The records should be repeated word for word, pictures excluded.
======== RECORDS SUPPLIED ========
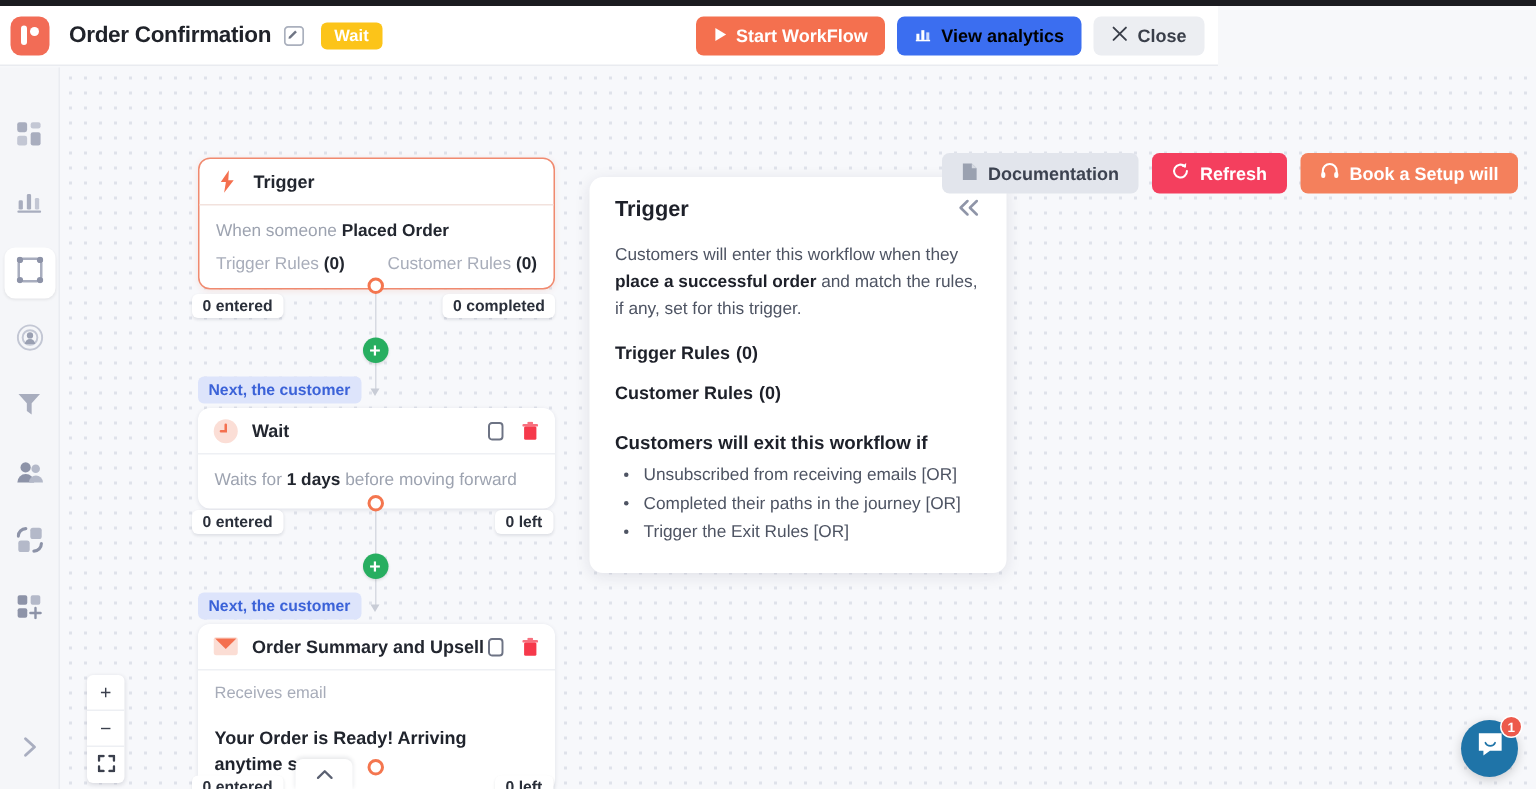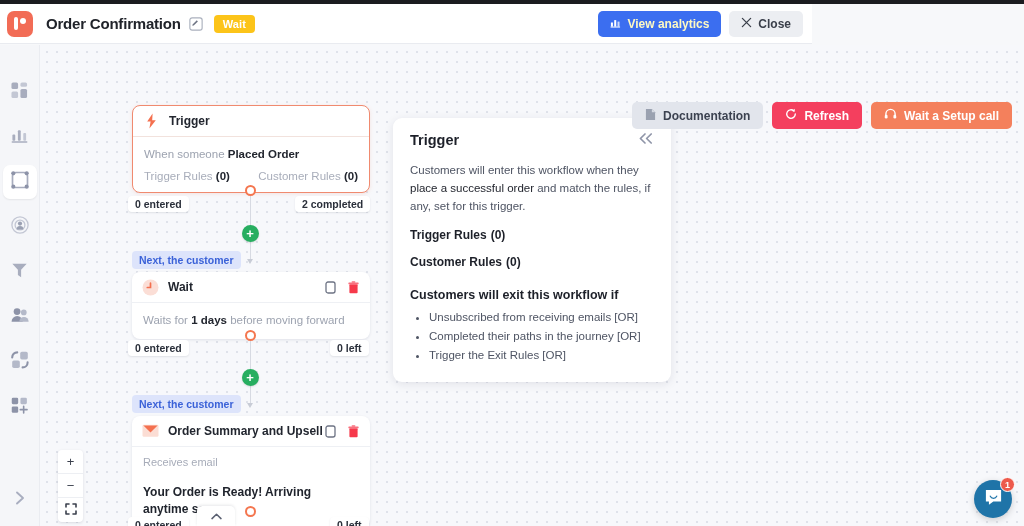"Start WorkFlow" button.tb-btn { html: none -> <button> <span> <svg> <path></path> </svg> </span> <span>Start WorkFlow</span> </button> }
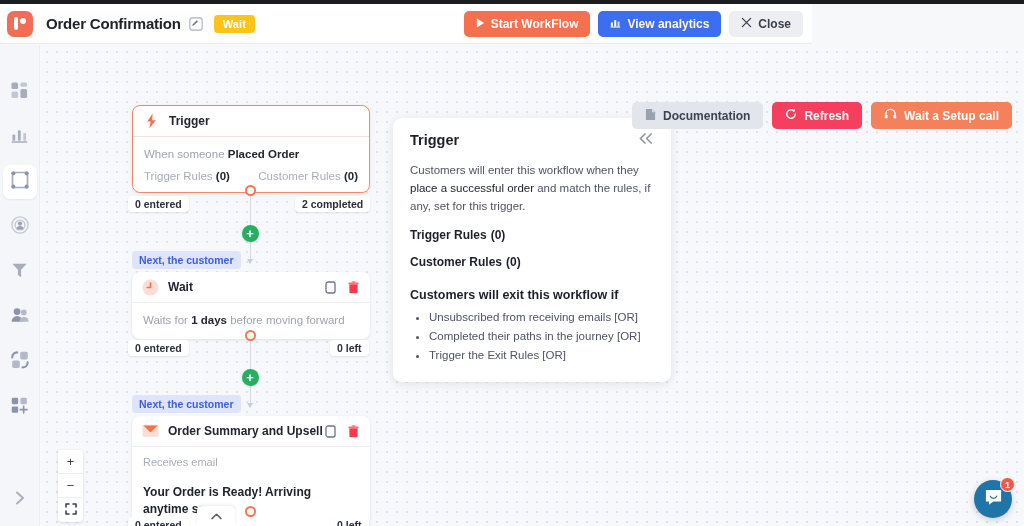"View analytics" .tb-analytics { color: #fef9c3 -> #000000 }
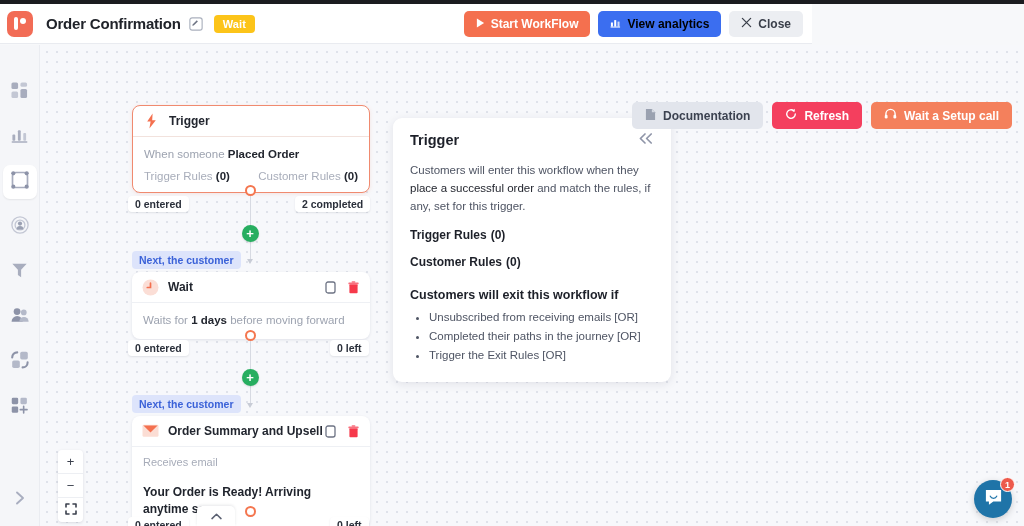"Wait a Setup call" span { text: Wait a Setup call -> Book a Setup will }
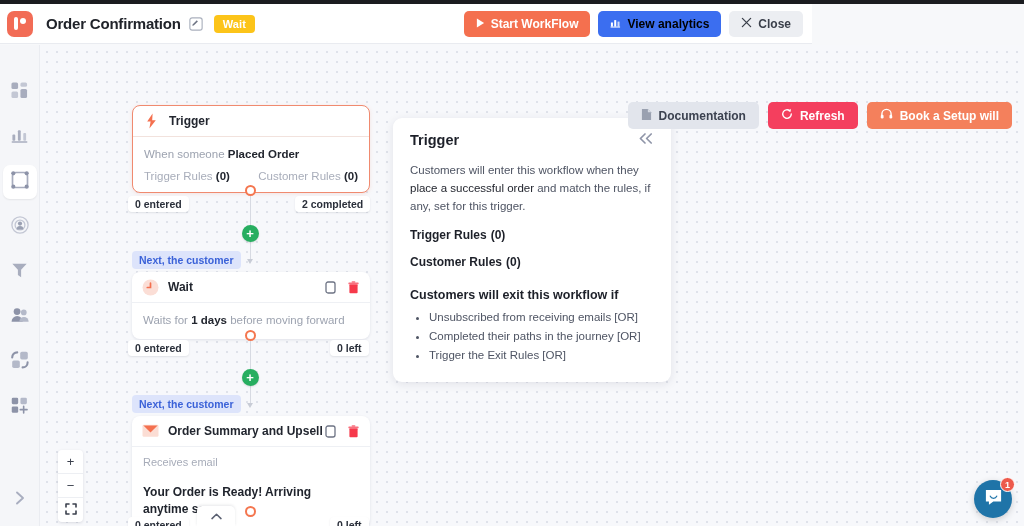"place a successful order" .dp-desc b { font-weight: normal -> bold }
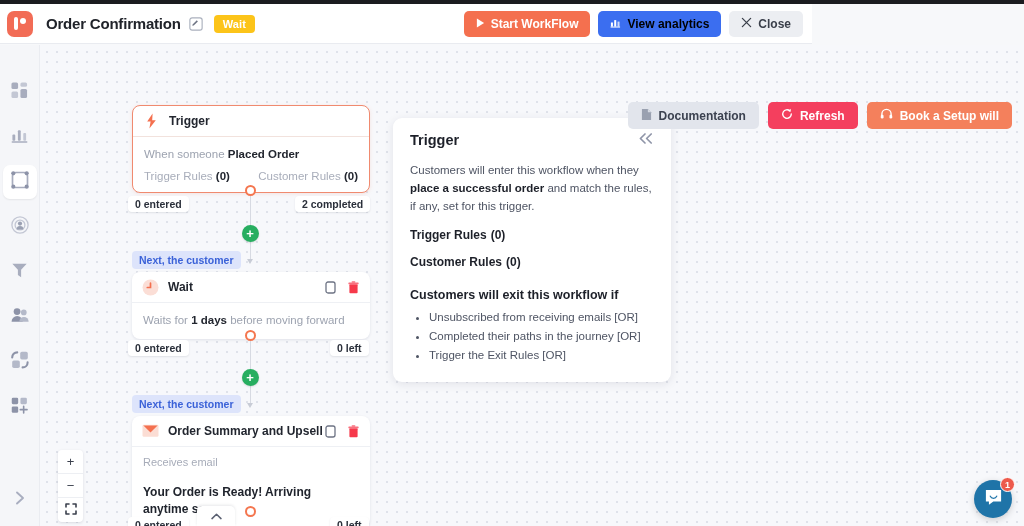"2 completed" div.pill { text: 2 -> 0 }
========
ANSWER TO THE PROBLEM:
"Start WorkFlow" button.tb-btn { html: none -> <button> <span> <svg> <path></path> </svg> </span> <span>Start WorkFlow</span> </button> }
"View analytics" .tb-analytics { color: #fef9c3 -> #000000 }
"Wait a Setup call" span { text: Wait a Setup call -> Book a Setup will }
"place a successful order" .dp-desc b { font-weight: normal -> bold }
"2 completed" div.pill { text: 2 -> 0 }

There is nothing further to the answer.